### Provided material

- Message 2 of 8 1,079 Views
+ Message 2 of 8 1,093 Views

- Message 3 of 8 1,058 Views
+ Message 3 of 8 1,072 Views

######
### Provided material

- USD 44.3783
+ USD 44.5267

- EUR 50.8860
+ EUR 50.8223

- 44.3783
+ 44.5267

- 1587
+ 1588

######

**What to work on**
Above are the records; repeat exactly the lines from the one holding "- Message 2 of 8 1,079 Views" down to the one holding "8 1,072 Views", end lines included.

**Answer to the problem**
- Message 2 of 8 1,079 Views
+ Message 2 of 8 1,093 Views

- Message 3 of 8 1,058 Views
+ Message 3 of 8 1,072 Views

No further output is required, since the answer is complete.